> _What is expected_
What lines below include the string "readme"? Pick them out and copy them.

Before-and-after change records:
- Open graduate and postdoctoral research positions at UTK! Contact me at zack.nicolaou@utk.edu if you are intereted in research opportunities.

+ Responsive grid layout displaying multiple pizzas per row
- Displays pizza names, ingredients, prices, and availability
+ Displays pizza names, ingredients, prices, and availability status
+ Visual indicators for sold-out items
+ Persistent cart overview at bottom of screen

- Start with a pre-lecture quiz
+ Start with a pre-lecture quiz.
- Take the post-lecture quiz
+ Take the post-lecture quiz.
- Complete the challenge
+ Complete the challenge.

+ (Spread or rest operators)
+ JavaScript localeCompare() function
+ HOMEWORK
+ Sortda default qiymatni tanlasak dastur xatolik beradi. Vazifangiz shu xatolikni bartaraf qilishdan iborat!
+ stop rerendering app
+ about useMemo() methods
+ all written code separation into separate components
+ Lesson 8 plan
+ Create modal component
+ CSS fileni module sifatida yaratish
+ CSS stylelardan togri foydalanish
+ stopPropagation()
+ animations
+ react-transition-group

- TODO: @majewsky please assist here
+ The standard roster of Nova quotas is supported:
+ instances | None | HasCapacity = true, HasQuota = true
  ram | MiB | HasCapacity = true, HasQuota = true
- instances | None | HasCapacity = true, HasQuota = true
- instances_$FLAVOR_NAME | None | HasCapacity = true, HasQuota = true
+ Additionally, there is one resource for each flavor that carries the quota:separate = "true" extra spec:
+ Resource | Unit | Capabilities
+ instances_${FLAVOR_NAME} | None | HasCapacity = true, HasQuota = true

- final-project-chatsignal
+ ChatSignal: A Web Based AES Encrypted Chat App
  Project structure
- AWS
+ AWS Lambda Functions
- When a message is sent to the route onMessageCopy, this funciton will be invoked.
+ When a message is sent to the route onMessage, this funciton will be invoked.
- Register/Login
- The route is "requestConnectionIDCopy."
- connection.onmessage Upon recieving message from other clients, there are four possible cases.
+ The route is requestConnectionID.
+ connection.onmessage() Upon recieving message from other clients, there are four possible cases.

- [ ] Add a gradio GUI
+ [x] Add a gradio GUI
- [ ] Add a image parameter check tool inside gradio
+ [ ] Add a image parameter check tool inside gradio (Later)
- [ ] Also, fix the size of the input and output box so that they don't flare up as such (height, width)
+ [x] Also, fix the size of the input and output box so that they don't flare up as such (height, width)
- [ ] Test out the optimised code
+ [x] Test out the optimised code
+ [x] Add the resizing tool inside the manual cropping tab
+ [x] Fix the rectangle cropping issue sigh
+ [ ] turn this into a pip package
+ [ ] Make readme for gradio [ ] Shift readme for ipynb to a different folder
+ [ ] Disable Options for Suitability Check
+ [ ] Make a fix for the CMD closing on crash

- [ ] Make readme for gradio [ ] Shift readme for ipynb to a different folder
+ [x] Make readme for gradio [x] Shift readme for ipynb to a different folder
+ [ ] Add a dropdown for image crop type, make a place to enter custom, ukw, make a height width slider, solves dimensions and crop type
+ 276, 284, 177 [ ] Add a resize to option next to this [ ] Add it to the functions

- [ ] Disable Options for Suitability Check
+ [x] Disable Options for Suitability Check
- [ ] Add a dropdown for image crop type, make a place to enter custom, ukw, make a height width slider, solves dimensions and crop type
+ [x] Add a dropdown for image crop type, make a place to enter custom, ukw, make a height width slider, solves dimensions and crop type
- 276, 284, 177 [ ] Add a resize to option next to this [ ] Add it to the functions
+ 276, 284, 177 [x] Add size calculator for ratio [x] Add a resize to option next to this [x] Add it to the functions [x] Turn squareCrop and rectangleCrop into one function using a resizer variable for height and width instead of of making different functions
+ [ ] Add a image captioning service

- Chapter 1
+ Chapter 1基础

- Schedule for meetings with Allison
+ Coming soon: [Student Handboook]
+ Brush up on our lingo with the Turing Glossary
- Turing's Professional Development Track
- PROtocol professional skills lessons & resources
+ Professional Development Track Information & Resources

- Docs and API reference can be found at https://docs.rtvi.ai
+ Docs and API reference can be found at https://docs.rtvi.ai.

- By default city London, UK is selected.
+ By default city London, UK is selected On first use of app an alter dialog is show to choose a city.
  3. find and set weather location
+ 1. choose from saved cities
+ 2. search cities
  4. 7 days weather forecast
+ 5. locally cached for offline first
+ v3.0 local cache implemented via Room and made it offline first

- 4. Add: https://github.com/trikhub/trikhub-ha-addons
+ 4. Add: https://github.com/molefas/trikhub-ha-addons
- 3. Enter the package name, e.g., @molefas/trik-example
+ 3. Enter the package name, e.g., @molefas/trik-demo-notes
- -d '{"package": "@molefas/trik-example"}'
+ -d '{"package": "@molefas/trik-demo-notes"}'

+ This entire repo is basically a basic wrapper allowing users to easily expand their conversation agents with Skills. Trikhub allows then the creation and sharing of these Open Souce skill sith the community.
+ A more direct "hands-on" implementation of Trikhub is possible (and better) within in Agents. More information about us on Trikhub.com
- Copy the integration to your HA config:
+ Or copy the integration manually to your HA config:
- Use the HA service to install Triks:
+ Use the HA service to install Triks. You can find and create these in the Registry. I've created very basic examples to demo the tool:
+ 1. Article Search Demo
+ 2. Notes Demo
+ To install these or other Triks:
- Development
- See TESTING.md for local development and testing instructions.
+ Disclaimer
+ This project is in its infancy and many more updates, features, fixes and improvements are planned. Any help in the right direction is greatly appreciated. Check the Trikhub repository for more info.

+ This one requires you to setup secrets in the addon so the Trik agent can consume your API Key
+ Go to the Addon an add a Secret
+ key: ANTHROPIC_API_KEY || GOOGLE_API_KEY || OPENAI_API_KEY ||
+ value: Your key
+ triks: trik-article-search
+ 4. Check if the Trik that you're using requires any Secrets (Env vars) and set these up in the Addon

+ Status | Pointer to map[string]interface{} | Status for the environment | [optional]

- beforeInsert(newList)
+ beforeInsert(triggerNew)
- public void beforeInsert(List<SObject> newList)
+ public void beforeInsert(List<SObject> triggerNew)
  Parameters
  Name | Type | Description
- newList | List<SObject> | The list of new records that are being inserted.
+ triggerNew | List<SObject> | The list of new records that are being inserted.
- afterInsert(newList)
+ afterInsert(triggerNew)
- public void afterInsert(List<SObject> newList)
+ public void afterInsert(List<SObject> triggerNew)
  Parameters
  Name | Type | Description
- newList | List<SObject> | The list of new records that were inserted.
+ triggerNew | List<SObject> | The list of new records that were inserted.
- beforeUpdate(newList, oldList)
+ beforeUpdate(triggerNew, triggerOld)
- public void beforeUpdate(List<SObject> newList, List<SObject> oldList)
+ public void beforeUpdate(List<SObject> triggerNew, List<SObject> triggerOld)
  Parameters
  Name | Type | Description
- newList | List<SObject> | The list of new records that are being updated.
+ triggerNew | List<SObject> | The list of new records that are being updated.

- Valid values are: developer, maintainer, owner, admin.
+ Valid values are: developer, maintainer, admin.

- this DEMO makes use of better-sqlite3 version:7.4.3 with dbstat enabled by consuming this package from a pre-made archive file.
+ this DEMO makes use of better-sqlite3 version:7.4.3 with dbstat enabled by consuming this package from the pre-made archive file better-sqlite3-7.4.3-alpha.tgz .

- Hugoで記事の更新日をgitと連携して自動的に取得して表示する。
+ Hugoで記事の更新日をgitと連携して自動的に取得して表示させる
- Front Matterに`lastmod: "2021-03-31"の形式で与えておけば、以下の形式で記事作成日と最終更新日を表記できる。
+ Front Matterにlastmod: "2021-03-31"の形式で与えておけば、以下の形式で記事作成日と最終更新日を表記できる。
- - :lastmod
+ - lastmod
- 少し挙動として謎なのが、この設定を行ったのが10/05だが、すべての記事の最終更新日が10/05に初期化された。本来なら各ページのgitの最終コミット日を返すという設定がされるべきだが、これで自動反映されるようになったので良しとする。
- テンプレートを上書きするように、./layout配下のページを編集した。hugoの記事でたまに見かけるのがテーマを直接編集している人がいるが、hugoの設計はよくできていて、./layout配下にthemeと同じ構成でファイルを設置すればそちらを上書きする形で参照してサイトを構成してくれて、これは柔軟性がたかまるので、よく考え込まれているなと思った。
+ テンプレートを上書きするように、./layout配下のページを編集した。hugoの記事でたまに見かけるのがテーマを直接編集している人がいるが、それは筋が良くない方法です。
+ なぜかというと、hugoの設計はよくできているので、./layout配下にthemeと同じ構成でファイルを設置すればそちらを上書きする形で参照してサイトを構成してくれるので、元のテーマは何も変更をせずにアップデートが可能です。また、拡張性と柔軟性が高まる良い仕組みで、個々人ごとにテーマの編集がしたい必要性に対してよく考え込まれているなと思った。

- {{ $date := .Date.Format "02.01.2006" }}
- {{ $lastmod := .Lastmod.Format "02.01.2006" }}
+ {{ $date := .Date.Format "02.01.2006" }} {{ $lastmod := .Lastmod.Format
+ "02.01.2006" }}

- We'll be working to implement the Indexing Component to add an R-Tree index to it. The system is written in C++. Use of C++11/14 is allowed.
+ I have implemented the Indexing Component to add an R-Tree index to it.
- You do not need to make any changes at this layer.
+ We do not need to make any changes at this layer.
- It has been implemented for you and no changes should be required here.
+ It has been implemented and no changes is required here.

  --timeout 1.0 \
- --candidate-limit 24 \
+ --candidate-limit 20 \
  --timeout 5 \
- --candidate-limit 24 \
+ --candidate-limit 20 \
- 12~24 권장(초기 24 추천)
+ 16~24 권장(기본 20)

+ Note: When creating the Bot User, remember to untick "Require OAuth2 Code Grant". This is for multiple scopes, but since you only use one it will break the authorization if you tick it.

> _Solution to the problem_
+ [ ] Make readme for gradio [ ] Shift readme for ipynb to a different folder
- [ ] Make readme for gradio [ ] Shift readme for ipynb to a different folder
+ [x] Make readme for gradio [x] Shift readme for ipynb to a different folder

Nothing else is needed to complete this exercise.